Je  suppose qu’on n’a pas manqué de vous mentionner le nom de Tarkovski. De nombreux cinéastes russes modernes sont ignorés. Par exemple, Balabanov est inconnu ici.

Tarkovski est incontournable. Il n’y a pas que Tarkovski ou Kira Mouratova… ou seulement les réalisateurs russes. Il y a aussi Dreyer, Wenders et les auteurs actuels, étonnants qui inventent leur propre langue : Andreas Horvath, Carlos Reygadas, Apichatpong… Je peux encore énumérer une foultitude de réalisateurs que j’apprécie. Balabanov, bien sûr. Mais pour moi, le plus important, celui qui compte avant tout, c’est une figure du cinéma russe et postsoviétique, Alexeï Guerman père. À mon avis, le plus grand inventeur de langage cinématographique, un maître, un créateur de mondes. Son film Il est difficile d’être un dieu est une de mes œuvres préférées. Non, tout ne se résume pas à Tarkovski. Il y a aussi Sokourov que le monde entier connaît et qui occupe une place singulière, un grand maître qui  continue  encore  actuellement  en Russie à aider les jeunes, qui organise des cours… Je ne sais pas s’il formera encore de nouveaux réalisateurs. Plus au Caucase en tous les cas, l’école qu’il avait ouverte est fermée mais ses diplômés sont connus du monde entier. Je ne nomme personne parce que j’ai peur d’oublier quelqu’un et ne voudrais vexer personne.

La Grâce fut le seul film russe présenté à Cannes en 2023. Comment a-t-il été sélectionné d’ailleurs ?

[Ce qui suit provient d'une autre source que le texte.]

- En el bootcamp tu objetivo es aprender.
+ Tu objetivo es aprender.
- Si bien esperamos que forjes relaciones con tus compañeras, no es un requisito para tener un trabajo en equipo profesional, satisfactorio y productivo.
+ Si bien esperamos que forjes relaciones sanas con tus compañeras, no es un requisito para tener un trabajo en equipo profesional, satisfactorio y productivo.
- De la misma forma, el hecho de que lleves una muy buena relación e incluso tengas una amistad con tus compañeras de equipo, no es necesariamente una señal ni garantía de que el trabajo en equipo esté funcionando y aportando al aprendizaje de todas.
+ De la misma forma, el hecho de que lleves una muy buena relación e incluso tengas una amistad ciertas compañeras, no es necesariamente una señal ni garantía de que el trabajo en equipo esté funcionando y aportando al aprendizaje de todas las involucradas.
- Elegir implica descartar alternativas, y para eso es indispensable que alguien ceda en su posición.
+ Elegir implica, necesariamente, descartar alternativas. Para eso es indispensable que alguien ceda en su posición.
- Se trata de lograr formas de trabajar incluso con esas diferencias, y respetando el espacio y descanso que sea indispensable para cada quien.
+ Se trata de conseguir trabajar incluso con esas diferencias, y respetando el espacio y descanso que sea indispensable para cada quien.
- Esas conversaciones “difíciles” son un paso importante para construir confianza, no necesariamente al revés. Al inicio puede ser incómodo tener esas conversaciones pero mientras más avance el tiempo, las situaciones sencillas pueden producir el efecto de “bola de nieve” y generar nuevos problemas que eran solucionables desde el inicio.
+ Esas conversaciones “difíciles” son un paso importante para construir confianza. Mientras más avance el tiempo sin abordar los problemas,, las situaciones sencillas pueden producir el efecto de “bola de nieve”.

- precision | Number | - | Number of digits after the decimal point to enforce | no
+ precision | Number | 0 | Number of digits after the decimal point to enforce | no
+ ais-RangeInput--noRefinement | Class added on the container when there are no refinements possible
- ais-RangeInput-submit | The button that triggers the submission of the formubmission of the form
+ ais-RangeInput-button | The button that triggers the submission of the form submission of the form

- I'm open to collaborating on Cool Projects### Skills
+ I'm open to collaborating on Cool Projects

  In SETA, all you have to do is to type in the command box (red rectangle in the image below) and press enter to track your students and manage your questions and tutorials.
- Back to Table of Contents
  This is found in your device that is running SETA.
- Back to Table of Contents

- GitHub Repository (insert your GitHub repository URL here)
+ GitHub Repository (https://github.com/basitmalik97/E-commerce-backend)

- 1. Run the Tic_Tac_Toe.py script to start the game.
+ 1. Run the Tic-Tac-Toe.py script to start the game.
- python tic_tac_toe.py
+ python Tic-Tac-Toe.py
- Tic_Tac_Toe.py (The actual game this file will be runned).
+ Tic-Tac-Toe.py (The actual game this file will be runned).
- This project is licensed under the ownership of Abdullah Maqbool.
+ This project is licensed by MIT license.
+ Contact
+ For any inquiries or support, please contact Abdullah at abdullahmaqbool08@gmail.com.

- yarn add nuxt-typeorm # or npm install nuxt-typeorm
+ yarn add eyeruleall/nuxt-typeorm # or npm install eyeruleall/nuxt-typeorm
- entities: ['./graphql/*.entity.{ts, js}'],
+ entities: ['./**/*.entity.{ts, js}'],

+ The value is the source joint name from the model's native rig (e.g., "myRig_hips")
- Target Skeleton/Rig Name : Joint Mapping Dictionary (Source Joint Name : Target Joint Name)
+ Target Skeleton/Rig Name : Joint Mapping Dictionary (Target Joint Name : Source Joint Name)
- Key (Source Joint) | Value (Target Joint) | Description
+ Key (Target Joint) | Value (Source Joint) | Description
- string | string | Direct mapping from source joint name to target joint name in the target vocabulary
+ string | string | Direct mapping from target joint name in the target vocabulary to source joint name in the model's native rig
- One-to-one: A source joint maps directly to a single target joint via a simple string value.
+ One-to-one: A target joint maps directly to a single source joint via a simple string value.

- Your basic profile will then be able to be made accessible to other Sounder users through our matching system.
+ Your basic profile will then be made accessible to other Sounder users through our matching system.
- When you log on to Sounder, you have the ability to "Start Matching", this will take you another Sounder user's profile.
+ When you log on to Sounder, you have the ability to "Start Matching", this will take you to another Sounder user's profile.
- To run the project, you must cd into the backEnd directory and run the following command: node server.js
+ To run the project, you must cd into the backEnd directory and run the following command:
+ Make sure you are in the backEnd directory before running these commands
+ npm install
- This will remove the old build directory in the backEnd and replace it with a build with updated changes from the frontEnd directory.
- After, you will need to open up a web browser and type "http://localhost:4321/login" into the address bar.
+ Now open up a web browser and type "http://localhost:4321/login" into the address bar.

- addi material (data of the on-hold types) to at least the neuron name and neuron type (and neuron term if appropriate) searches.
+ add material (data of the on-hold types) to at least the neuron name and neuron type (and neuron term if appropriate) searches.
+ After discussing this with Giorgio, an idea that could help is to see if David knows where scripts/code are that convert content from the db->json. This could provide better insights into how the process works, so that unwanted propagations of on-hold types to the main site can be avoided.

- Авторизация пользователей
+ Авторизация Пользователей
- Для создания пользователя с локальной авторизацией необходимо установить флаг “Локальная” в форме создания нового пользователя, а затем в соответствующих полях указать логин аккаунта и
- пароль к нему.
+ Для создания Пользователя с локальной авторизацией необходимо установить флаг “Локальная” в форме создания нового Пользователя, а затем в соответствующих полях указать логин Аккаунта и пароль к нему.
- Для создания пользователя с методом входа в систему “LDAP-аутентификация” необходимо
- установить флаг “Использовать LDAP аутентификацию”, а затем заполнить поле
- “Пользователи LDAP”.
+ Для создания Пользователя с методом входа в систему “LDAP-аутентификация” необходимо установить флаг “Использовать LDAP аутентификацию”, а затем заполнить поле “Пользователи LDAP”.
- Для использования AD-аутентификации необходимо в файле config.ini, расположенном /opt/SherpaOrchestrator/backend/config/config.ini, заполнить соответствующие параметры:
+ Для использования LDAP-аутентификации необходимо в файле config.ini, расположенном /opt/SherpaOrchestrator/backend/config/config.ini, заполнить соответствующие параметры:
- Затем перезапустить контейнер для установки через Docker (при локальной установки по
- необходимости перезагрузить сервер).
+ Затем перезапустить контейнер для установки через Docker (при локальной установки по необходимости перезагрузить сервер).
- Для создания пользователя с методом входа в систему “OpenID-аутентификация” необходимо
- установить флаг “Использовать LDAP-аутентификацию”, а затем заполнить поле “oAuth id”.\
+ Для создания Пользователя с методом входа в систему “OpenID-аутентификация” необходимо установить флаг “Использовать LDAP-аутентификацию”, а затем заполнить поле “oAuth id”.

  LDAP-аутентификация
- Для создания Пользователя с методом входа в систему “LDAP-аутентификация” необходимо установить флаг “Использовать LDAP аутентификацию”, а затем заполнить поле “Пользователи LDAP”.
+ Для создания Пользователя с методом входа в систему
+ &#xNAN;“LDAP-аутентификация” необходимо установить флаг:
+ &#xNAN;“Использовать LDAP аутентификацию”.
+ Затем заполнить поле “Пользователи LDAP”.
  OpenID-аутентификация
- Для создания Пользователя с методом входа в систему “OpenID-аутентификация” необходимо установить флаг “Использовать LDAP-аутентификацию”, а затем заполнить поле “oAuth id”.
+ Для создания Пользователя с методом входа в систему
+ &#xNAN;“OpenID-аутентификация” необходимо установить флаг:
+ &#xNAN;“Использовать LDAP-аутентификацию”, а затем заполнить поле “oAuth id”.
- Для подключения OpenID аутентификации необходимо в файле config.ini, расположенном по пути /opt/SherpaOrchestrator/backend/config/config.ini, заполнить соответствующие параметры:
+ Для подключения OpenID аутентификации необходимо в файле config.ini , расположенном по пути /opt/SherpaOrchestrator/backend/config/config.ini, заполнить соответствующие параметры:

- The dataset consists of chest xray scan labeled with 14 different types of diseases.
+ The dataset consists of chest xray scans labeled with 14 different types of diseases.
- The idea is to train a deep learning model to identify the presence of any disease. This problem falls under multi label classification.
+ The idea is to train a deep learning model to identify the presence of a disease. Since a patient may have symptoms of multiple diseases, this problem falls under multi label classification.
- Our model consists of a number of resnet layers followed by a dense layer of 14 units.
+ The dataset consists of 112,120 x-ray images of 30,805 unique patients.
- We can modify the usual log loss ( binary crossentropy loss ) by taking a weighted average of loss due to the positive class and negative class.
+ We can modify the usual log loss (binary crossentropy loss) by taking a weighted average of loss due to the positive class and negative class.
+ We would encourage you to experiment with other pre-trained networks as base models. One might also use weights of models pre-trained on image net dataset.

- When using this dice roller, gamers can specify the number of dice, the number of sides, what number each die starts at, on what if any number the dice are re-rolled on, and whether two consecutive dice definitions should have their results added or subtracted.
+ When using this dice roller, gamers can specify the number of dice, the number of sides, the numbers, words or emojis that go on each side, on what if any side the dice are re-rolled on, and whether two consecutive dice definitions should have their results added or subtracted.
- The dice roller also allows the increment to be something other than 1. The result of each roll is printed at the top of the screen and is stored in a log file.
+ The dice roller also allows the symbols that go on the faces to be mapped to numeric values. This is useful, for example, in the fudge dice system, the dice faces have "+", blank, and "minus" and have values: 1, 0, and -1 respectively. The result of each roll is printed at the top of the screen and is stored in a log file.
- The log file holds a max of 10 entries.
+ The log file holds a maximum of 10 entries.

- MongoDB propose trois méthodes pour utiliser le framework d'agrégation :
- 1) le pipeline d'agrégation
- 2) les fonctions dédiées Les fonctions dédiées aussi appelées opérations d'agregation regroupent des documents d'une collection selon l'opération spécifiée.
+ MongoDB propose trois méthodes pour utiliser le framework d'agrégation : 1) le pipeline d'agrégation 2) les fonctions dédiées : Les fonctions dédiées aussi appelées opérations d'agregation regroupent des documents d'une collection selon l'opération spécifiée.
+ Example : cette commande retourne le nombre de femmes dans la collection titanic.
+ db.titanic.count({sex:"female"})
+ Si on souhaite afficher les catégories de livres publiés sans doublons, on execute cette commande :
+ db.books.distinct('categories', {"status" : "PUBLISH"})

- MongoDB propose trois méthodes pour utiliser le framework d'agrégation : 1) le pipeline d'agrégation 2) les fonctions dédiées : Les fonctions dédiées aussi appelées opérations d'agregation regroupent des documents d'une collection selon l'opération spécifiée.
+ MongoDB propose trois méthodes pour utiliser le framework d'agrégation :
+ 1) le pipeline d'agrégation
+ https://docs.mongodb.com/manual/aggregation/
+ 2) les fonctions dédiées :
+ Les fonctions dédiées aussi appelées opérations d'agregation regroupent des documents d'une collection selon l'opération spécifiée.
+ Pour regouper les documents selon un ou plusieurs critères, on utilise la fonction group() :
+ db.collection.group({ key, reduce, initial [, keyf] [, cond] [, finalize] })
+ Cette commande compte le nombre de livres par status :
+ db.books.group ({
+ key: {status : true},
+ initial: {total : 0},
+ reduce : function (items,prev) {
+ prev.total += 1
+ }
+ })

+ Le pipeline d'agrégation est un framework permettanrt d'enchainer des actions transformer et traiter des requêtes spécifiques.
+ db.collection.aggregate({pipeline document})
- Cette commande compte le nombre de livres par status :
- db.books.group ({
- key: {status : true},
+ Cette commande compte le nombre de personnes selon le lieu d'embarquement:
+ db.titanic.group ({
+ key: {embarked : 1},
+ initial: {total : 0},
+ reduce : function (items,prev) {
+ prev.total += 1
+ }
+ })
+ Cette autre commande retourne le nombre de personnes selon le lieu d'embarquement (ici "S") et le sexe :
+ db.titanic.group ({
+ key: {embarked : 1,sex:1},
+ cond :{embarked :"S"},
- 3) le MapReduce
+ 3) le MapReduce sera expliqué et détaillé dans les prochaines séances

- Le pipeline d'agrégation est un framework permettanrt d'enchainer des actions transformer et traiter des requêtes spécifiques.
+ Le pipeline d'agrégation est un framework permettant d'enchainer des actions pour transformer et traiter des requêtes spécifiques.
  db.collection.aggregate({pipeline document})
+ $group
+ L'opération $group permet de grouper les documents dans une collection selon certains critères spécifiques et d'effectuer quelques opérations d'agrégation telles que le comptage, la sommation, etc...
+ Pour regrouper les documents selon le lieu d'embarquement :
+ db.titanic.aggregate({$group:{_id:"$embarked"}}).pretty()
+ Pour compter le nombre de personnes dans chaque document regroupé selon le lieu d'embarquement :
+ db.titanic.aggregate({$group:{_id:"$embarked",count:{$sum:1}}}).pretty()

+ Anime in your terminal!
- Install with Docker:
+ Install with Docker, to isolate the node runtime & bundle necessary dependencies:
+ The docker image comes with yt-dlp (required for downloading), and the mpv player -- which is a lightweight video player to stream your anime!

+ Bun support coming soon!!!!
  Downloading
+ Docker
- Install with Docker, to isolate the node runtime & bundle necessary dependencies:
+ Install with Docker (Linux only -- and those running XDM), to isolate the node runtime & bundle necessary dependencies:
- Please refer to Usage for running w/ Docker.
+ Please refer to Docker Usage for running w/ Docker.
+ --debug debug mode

Une histoire très simple. Nous avons candidaté et ils nous ont répondu en demandant si le film serait prêt à temps au cas où il serait retenu. Pendant un bon moment on a soumis des versions provisoires successives. On a terminé in extremis et les sous-titres ont été finalisés à Cannes même. Ce fut tellement inattendu, en fait, on ne s’y attendait pas du tout. Bref, on a rempli le formulaire sur le site, on l’a envoyé et voilà. Pour le moment, le film continue sa vie de festivals à travers le monde. Le film sort au Portugal en décembre 2023. Nous espérons d’ici la fin de l’année le montrer au Japon. Quant à la sortie en Russie, bien sûr, j’espère qu’à un moment ou à un autre, le film sera accessible au public russe. En Russie, pour qu’un film sorte, il doit recevoir un visa d’exploitation. En attendant, nous ne l’avons pas obtenu. À part un distributeur qui a montré de l’intérêt pour le film et qui essaie d’organiser sa sortie, je ne peux pas dire qu’il y ait eu en Russie des propositions. Donc, sur sa sortie en Russie et son destin, je ne peux rien dire de plus.

Où habitez-vous actuellement ? Et quels sont vos projets ?

J’habite actuellement à Paris. Je travaille ici. Nous préparons un nouveau film avec des producteurs français. Je ne vais pas vous déflorer le sujet mais c’est une fiction qui sera tournée dans le sud de la France. Mais je pense qu’il est encore trop tôt pour en parler. L’année dernière, j’ai réalisé un documentaire qui devrait bientôt sortir. Il s’appelle La Boue. L’action se passe de nos jours, en octobre 2022, dans un établissement thermal de boue curative du sud de la Russie.

Avez-vous l’intention de vivre hors de la Russie ?

Je réside là où je travaille. C’était déjà comme ça en Russie : j’ai vécu dans le nord, au Caucase, à l’est du pays… Aujourd’hui, j’habite là où j’ai l’intention de tourner et donc, j’ai maintenant la possibilité aujourd’hui de vivre en France.

Propos recueillis par Françoise NavailhPrésidente du site kinoglaz.fr

(1) Film passé en 2008 à la Quinzaine des Réalisateurs.

(2) Le Frère (1997) d’Alexeï Balabanov et La Fidélité de Niguina Saïfoullaeva (2019)

(3) « Hommes en trop » : expression désignant une génération perdue.